Harry looked at the man but didn't lower his wand.
'It's me you want, not her. She didn't do anything.'
'We saw her and the other one stunning the snakes. Anyway, you're all wizards, you're all targets. You must be pretty stupid, to do such a thing right in the middle of Paris.'
'Wizards?' said Harry. 'Yes, I suppose I must be.'
'And soon you will be out of business. The Witchfinder will be here very soon.'
'The Witchfinder!' exclaimed Hermione.
'No one's, putting me out of business,' replied Harry, raising his wand, 'I'm just getting started. Stupefy.'
He walked out of the alleyway, glancing down every few moments at the wand in his hand, his heart pounding. He gripped it harder, squeezing it like an old friend. Then he remembered the girl in the alleyway.
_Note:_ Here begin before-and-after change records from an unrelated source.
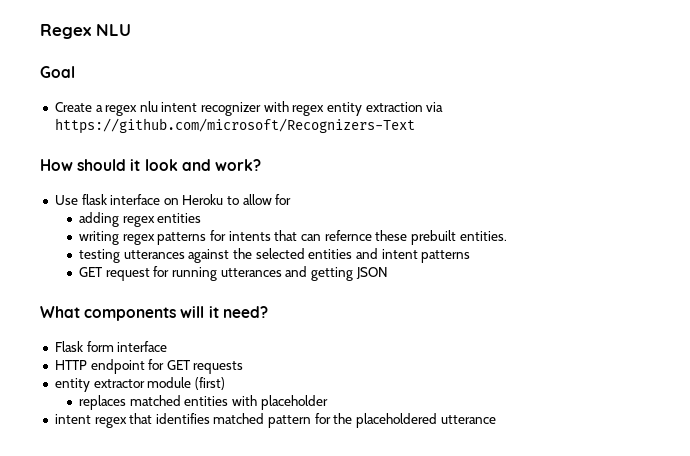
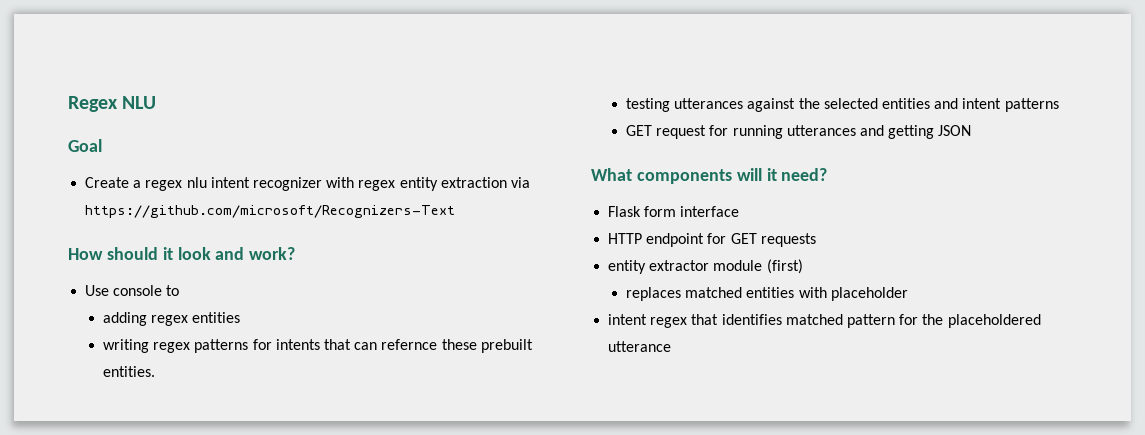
[81,194,224,205] flask interface on Heroku -> [113,285,163,296] console
[242,194,292,205] allow for -> (180, 290) none

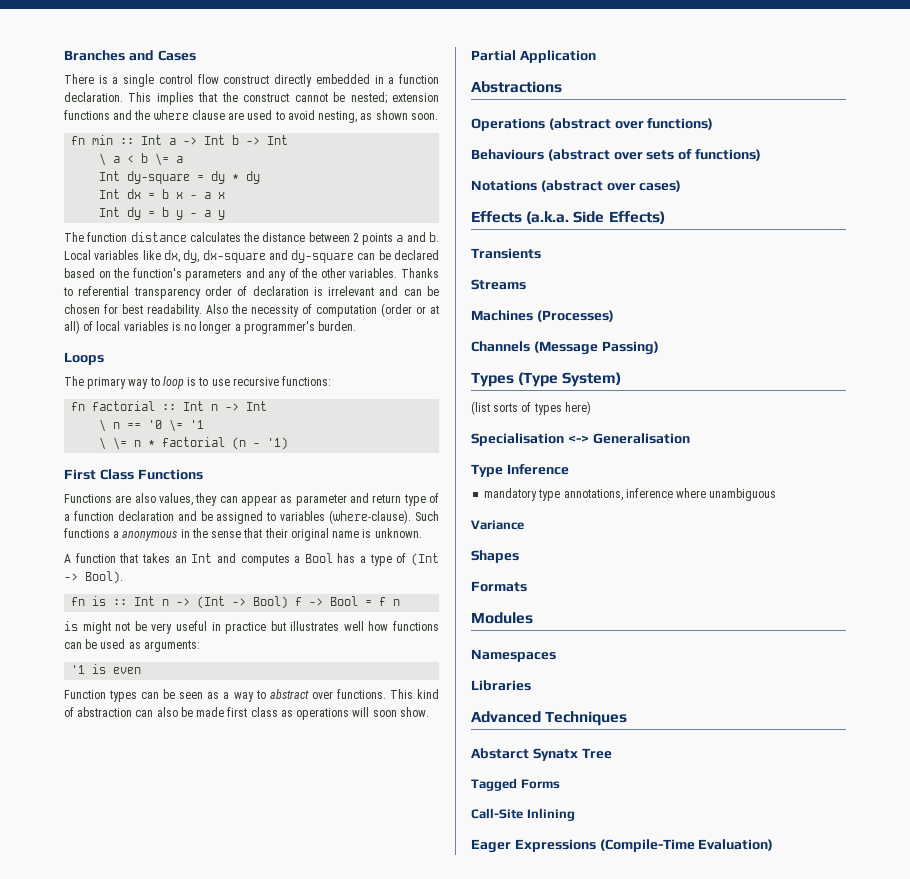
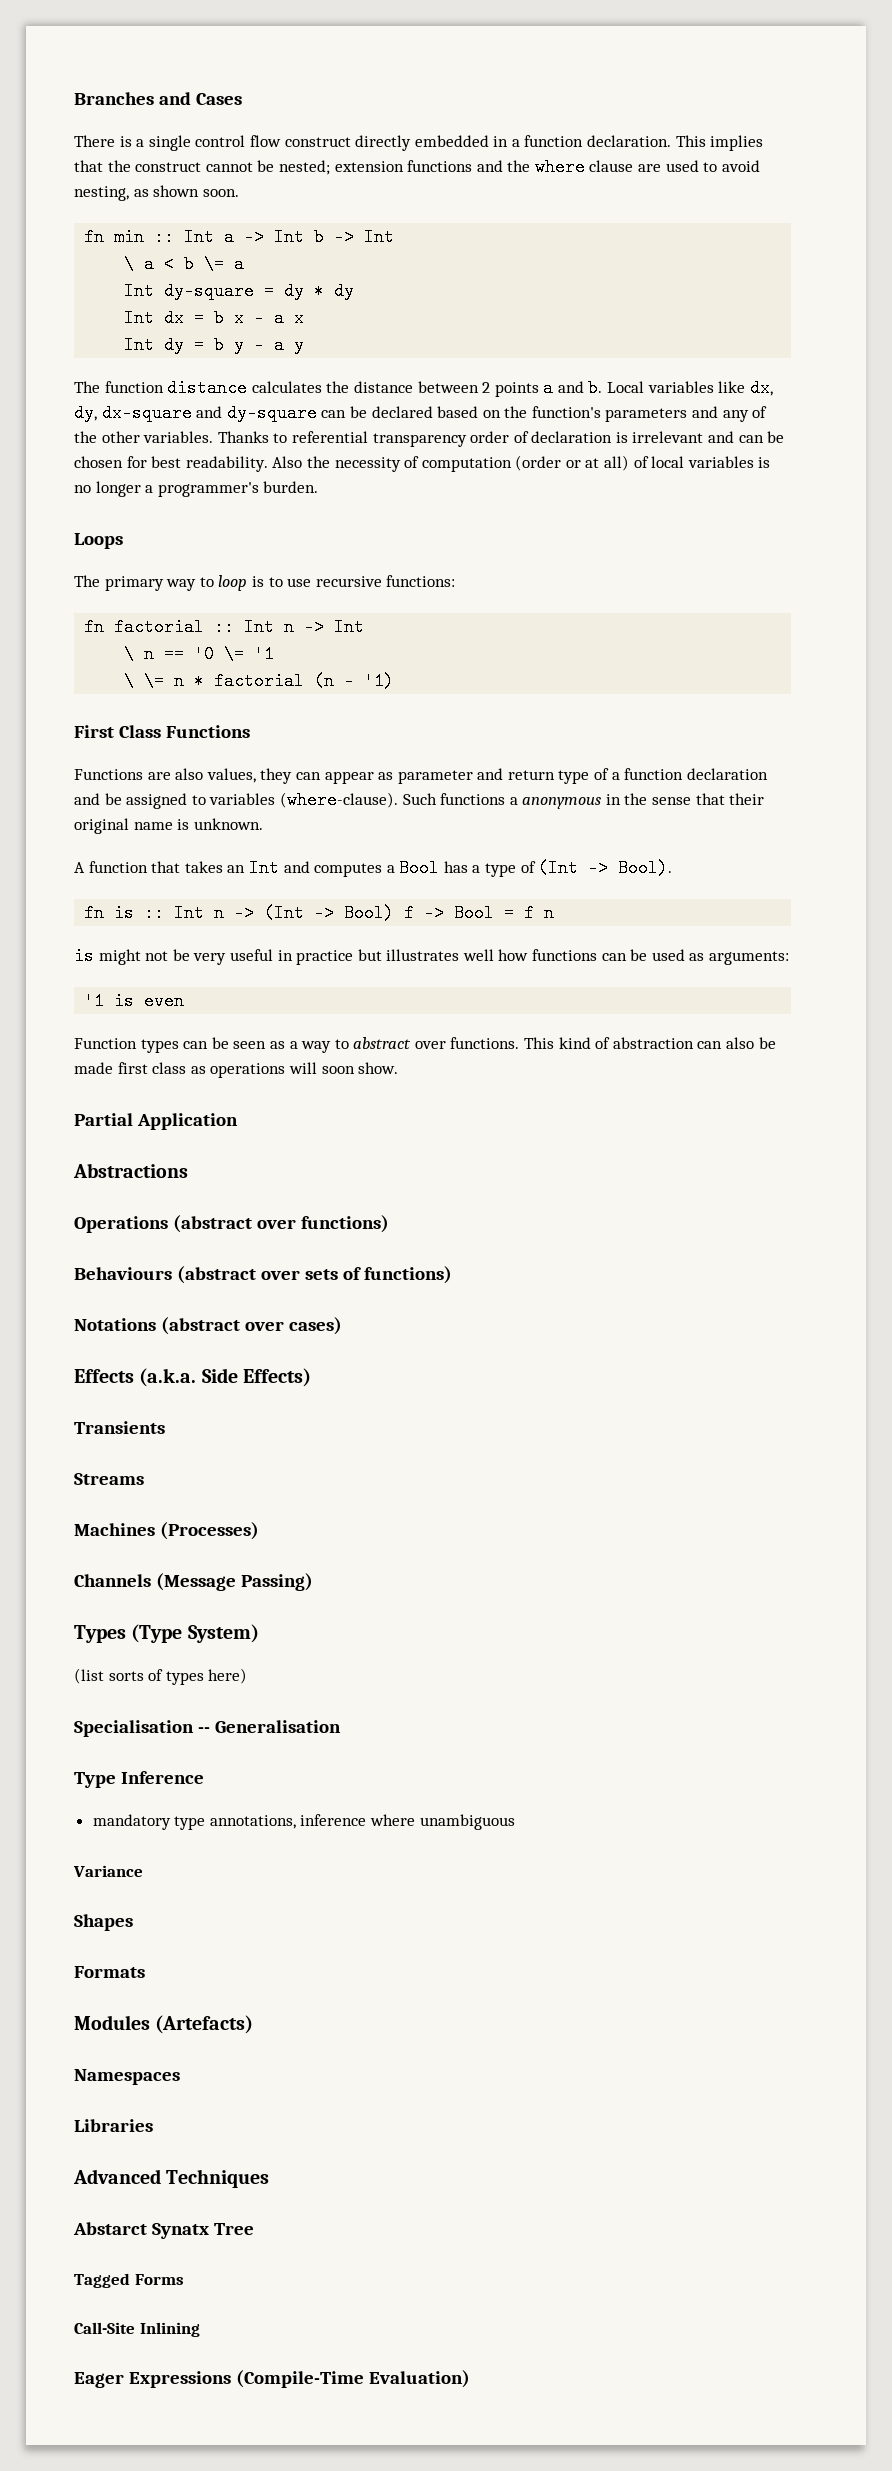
[567,435,589,443] <-> -> [197,1727,210,1733] --
(533, 618) none -> [155,2015,254,2034] (Artefacts)

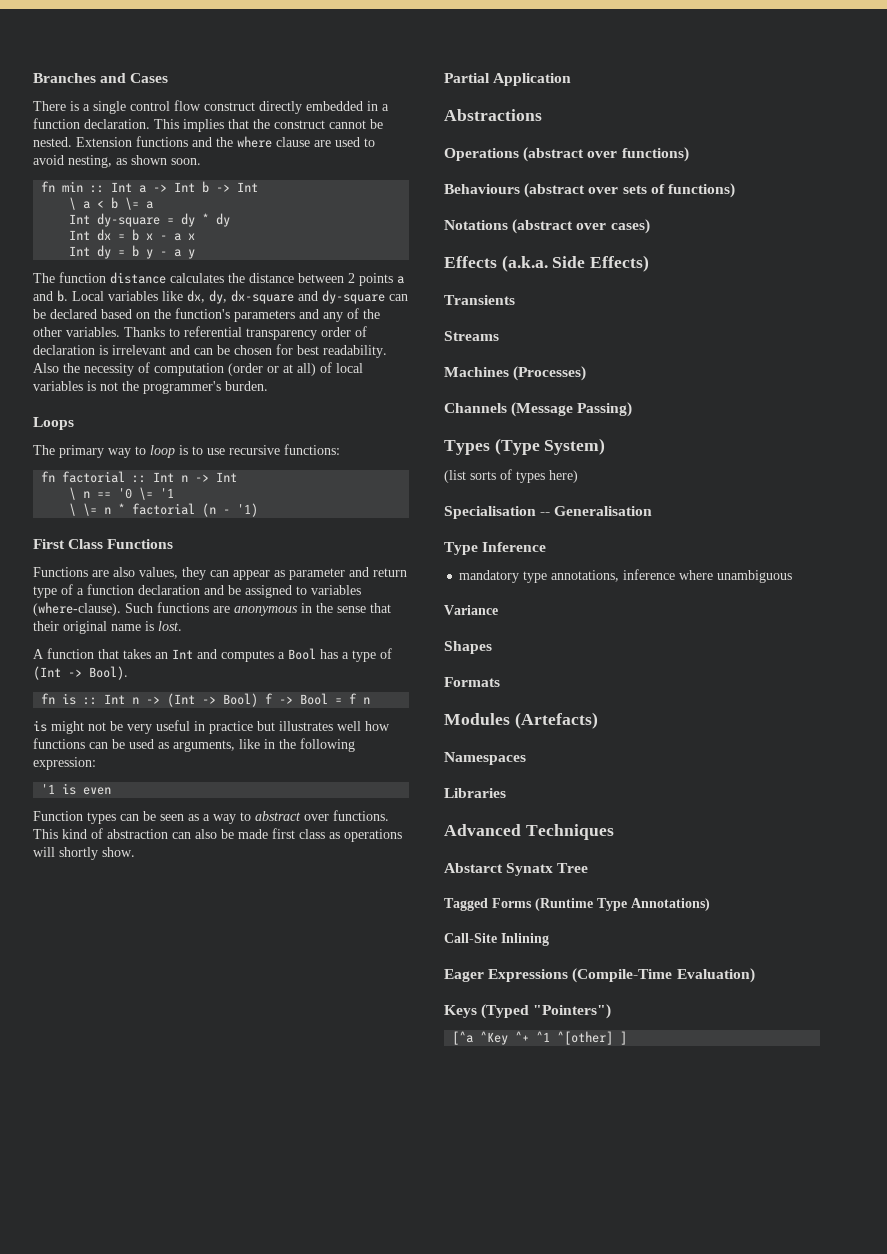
[278,160,404,175] nested; extension -> [33,137,132,147] nested. Extension
[74,481,154,497] no longer a -> [100,381,139,391] not the
[509,797,518,805] a -> [213,606,230,613] are
[193,818,263,830] unknown. -> [158,621,182,631] lost.
[709,951,790,965] arguments: -> [173,738,355,752] [33,757,96,770] arguments, like in the following expression:
[321,1066,355,1074] soon -> [59,847,98,860] shortly
(184, 2279) none -> [535,898,710,911] (Runtime Type Annotations)
(470, 2379) none -> [444,1004,612,1019] [452,1031,628,1045] // Keys (Typed "Pointers") // [^a ^Key ^+ ^1 ^[other] ]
She was keeping it for me. He started to turn and go back, but then stopped. He considered going back and asking her why she had it, but as he looked again at the wand, it didn't seem to matter. All that mattered was that the wand was his, and it had come back to him. The girl would be all right: he had dealt with those men. Now he had things to find out; in fact, he had everything to find out. Outside the alley the crowds had calmed down and dispersed. He walked back at a determined pace towards the busy intersection. He felt exhilarated, but at the same time frustrated at all the time lost in ignorance of his power. He gripped his wand in his hand, shielding it from view of passers-by, and the power it wielded coursed through his body.